Besprochene Bücher / Literaturhinweise

„Die Autoren von Champ Libre“, formulierte Guy Debord 1979 für den Katalog seines Verlegers, „stellen mit Verwunderung fest, dass von Zeit zu Zeit ein Journalist auftaucht, der immer noch meint, eines ihrer Bücher ‚rezensieren‘ zu können, oder, noch schlimmer, der es wagt, dem Buch eigenmächtig eine Art Beifall zu spenden, um sich im Ruhm einer vermeintlichen Zugehörigkeit zu sonnen. Dabei kann er das doch allenfalls auf Basis einer Pseudo-Lektüre notdürftig vortäuschen. Die Autoren von Champ Libre erachten die ‚intellektuellen Arbeiter‘ der heutigen Presse natürlich ausnahmslos für bar jeder Intelligenz und jedes Anspruchs auf Wahrhaftigkeit, welche notwendig wären, um ein Urteil über ihre Schriften fällen zu können.“

Im Unterschied zu Zweifeln und Kompromissen waren Beleidigungen dieser Art Teil von Debords politischem Methodenrepertoire – sie kamen vornehmlich dann zum Einsatz, wenn Leute auf Abstand gehalten werden sollten, deren Selbsteinschätzung als Nahestehende, Verbündete oder Geistesverwandte nicht auf Gegenseitigkeit beruhte. Mit der größten Verachtung wurden jene bedacht, die Debord dem „pro-situ-Milieu“ zuordnete – dem Kreis der bloß passiven Bewunderer der Situationistischen Internationale (SI).

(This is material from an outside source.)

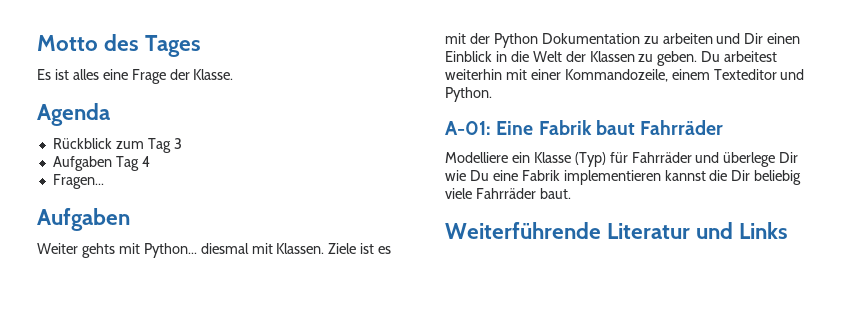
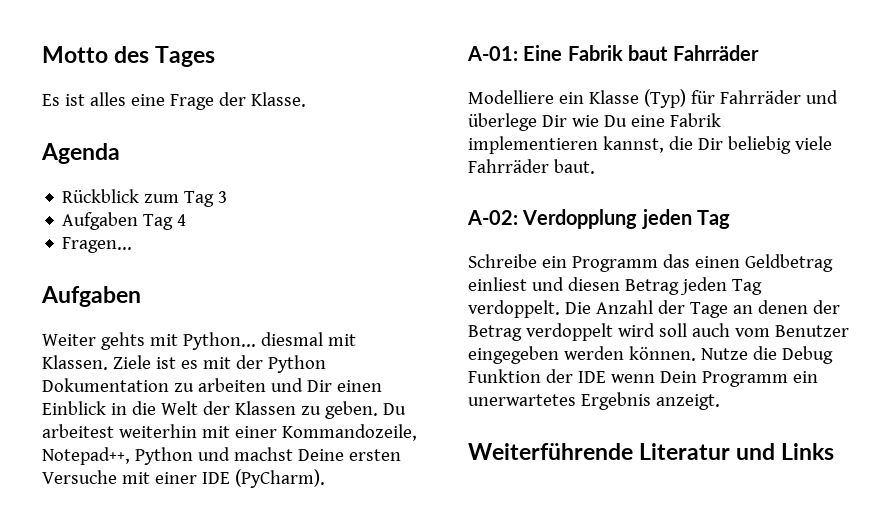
[671,69,805,80] [445,87,492,102] einem Texteditor und Python. -> [42,447,401,465] [42,469,325,488] Notepad++, Python und machst Deine ersten Versuche mit einer IDE (PyCharm).
[664,170,706,181] kannst -> [602,136,664,153] kannst,
(571, 193) none -> [467,209,731,229] [468,254,833,272] [468,277,762,295] [468,300,840,318] [468,323,849,341] [468,346,833,364] [468,369,818,387] [468,392,720,410] // A-02: Verdopplung jeden Tag // Schreibe ein Programm das einen Geldbetrag einliest und diesen Betrag jeden Tag verdoppelt. Die Anzahl der Tage an denen der Betrag verdoppelt wird soll auch vom Benutzer eingegeben werden können. Nutze die Debug Funktion der IDE wenn Dein Programm ein unerwartetes Ergebnis anzeigt.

Den kleinen Zusammenschluss radikaler Intellektueller hatte Debord 1957 mit ins Leben gerufen (und, darauf pflegte er offenbar einen noch größeren Stolz, 1972 mit beerdigt). Einem Brief vom November 1989 lässt sich ein Beispiel für die Arbeitsweise der Gruppe entnehmen. Danach gefragt, was es mit den „Hamburger Thesen“ auf sich habe, auf die die SI in ihren Veröffentlichungen mehrfach verweist, schreibt Debord: „Im Grunde handelt es sich um bewusst geheim gehaltene Schlussfolgerungen einer theoretischen und strategischen Diskussion, die das gesamte Vorgehen der SI berührte. Diese Diskussion fand während zwei oder drei Tagen Anfang September 1961, in einer Reihe zufällig ausgewählter Hamburger Bars statt. Wir kamen überein, dass die einfachste Zusammenfassung dieser reichhaltigen und komplexen Schlussfolgerungen sich auf einen einzigen Satz zurückführen lässt: ‚Die SI muss, jetzt, die Philosophie verwirklichen.‘ Selbst dieser Satz wurde nicht niedergeschrieben.“ Mit anderen Worten: Eine Handvoll linker Bohèmiens geht auf Sauftour, denkt sich eine Anspielung auf den jungen Karl Marx aus und erklärt es aus Gründen des formalen Radikalismus für geboten, nichts schriftlich festzuhalten.

Alles nur ein großer Spaß, um Bürger und „Stalinisten“ zu foppen? Mitnichten. Die Briefsammlung zeigt noch eine andere, diszipliniertere Seite von Debords politischer und theoretischer Arbeit. Ein guter Teil der Texte ist Einschätzungen der politischen Lage in Algerien, Frankreich, Spanien und  Portugal gewidmet: Lohnt sich ein Eingreifen in die stattfindenden Bewegungen? Mit welchen Parolen und Forderungen? In welcher Form? Über die SI hat Debord andernorts gesagt: „Was wir gemacht haben war, Öl dorthin zu bringen, wo Feuer war.“ In vielen der Briefe lässt sich detailliert nachvollziehen, wie diese Versuche, Unruhe anzuheizen, geplant und durchgeführt wurden.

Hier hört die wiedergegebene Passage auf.